> **Screenshot and code edit data**
--------------------------------------------------

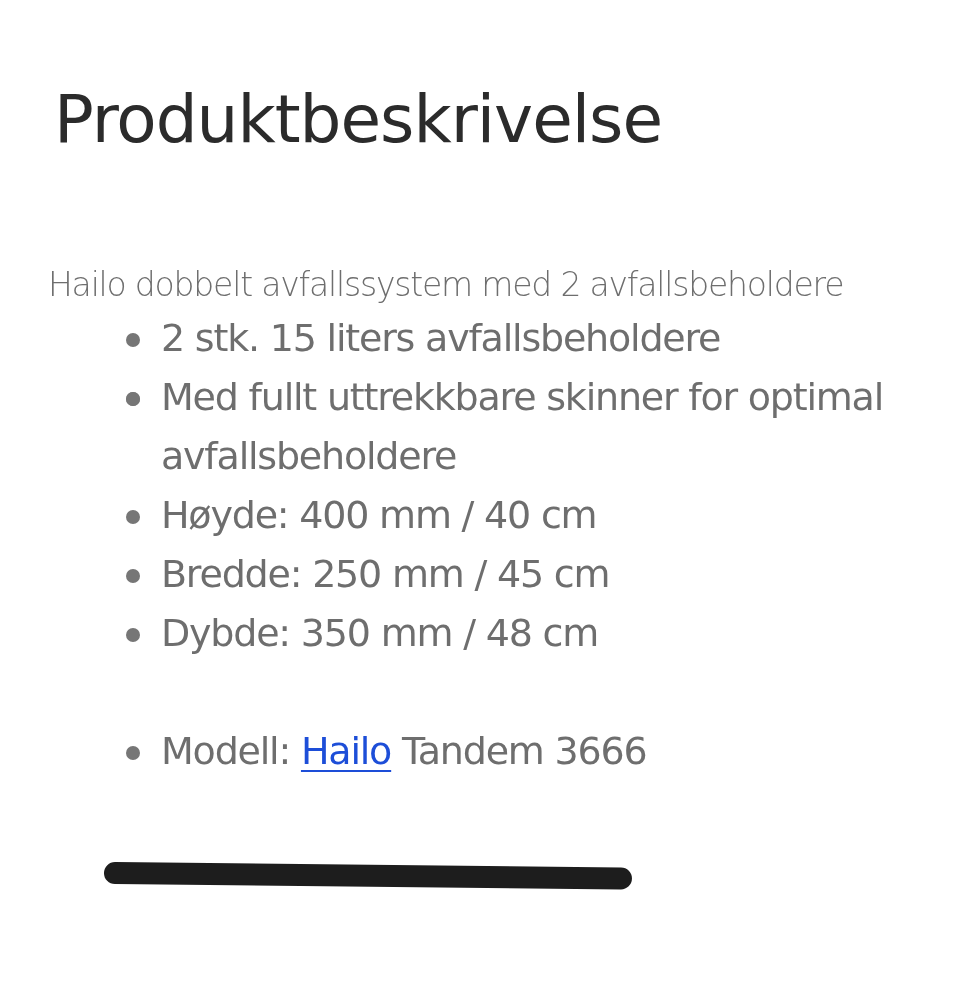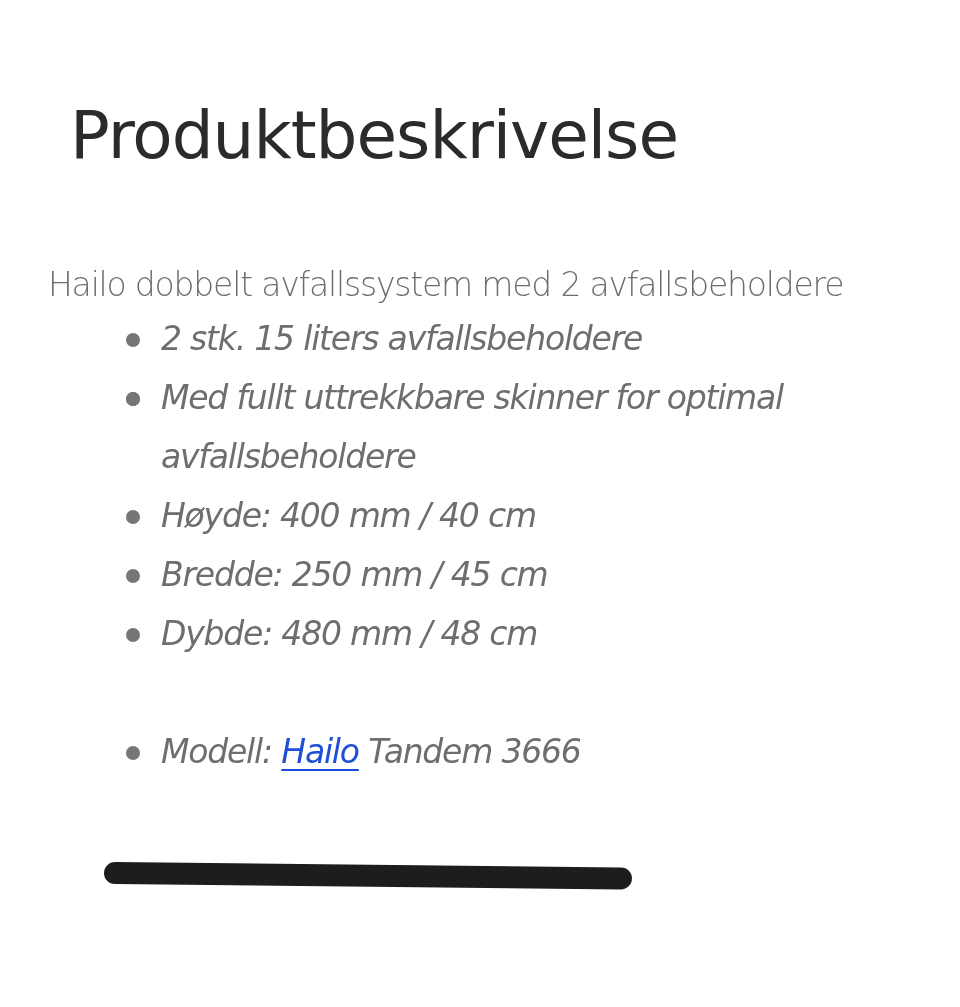--- a/index.html
+++ b/index.html
@@ -18,7 +18,7 @@
       position: absolute;
       left: 54px;
       top: 84px;
-      margin: 16px;
+      margin: 0;
       font-size: 66px;
       font-weight: 500;
       color: #2b2b2b;

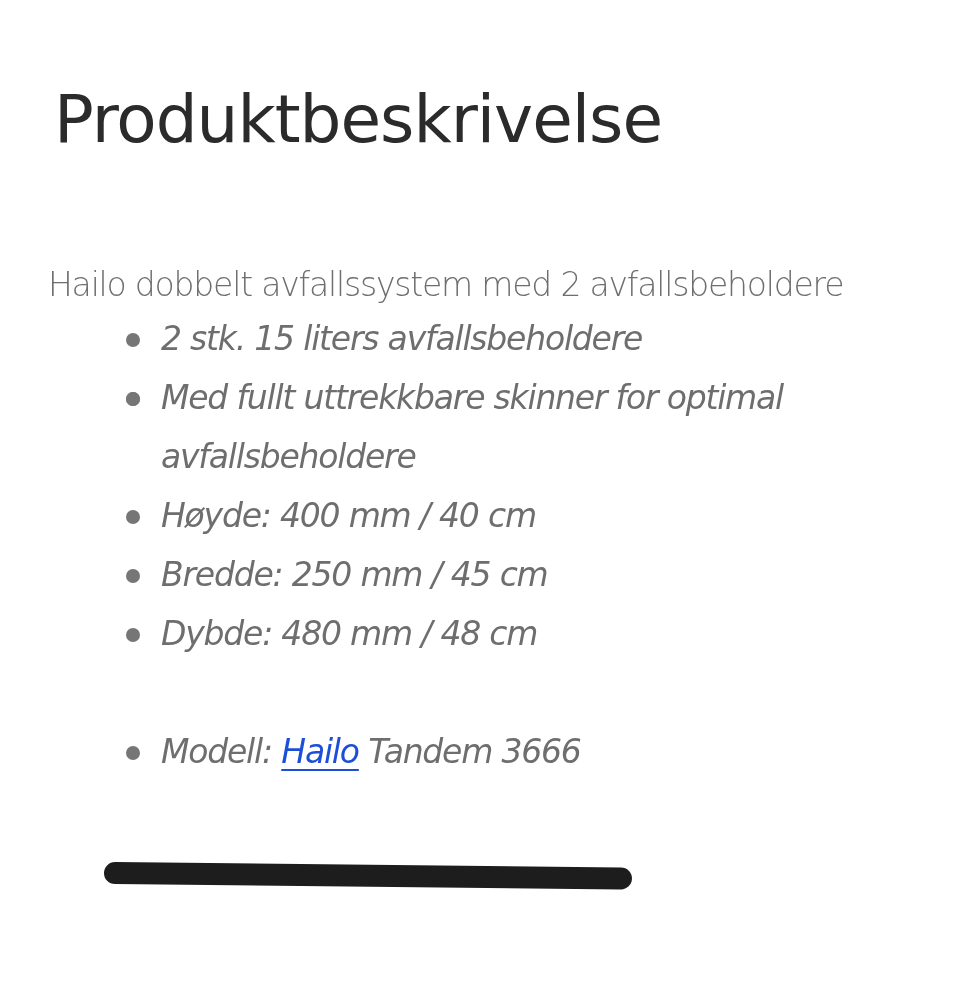--- a/index.html
+++ b/index.html
@@ -50,12 +50,11 @@
     ul.features li {
       position: relative;
       padding-left: 41px;
-      font-size: 33px;
+      font-size: 38px;
       color: #6e6e6e;
       line-height: 59px;
       letter-spacing: -1.2px;
       font-family: "DejaVu Sans", sans-serif;
-      font-style: italic;
     }
     .bullet {
       position: absolute;

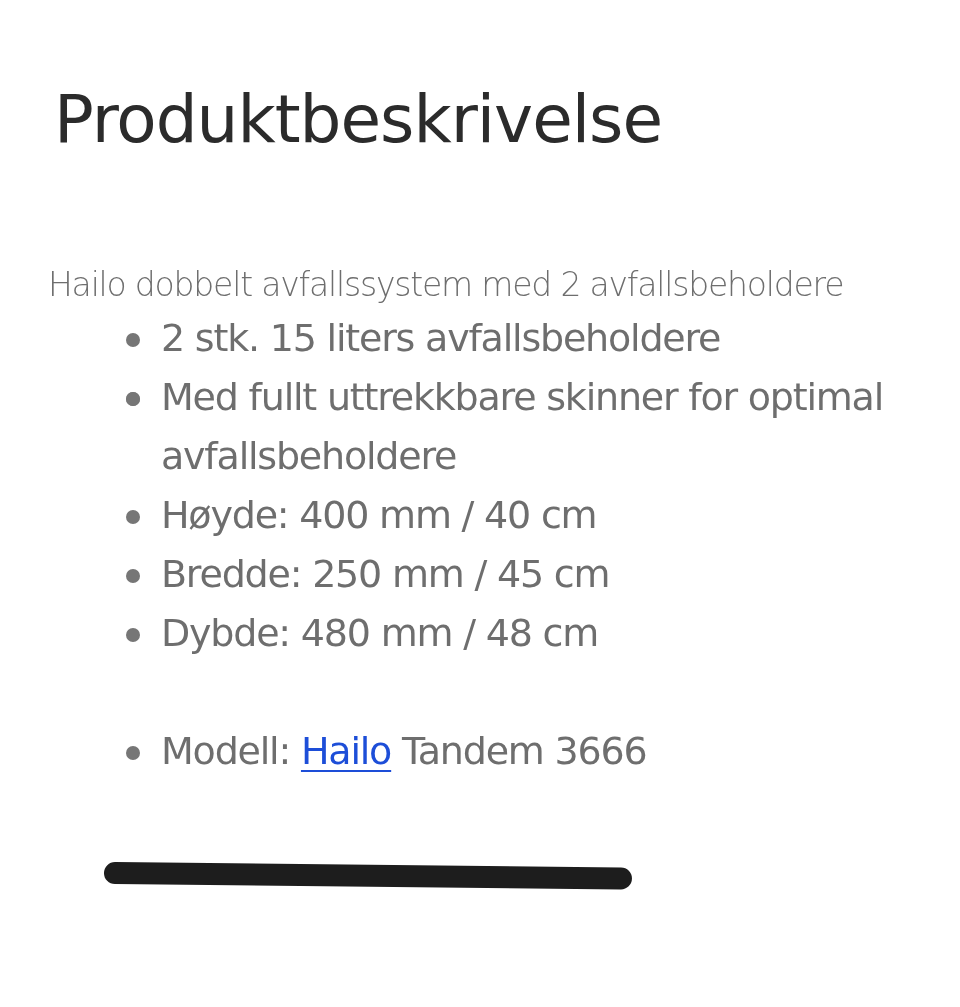--- a/index.html
+++ b/index.html
@@ -116,7 +116,7 @@
   </li>
   <li>
     <span class="bullet"></span>
-    <span>Dybde: 480 mm / 48 cm</span>
+    <span>Dybde: 350 mm / 48 cm</span>
   </li>
   <li class="hidden-line"></li>
   <li>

--------------------------------------------------

Print every record above exactly, with no pictures.

> **OUTPUT BELOW**
--- a/index.html
+++ b/index.html
@@ -18,7 +18,7 @@
       position: absolute;
       left: 54px;
       top: 84px;
-      margin: 16px;
+      margin: 0;
       font-size: 66px;
       font-weight: 500;
       color: #2b2b2b;

--- a/index.html
+++ b/index.html
@@ -50,12 +50,11 @@
     ul.features li {
       position: relative;
       padding-left: 41px;
-      font-size: 33px;
+      font-size: 38px;
       color: #6e6e6e;
       line-height: 59px;
       letter-spacing: -1.2px;
       font-family: "DejaVu Sans", sans-serif;
-      font-style: italic;
     }
     .bullet {
       position: absolute;

--- a/index.html
+++ b/index.html
@@ -116,7 +116,7 @@
   </li>
   <li>
     <span class="bullet"></span>
-    <span>Dybde: 480 mm / 48 cm</span>
+    <span>Dybde: 350 mm / 48 cm</span>
   </li>
   <li class="hidden-line"></li>
   <li>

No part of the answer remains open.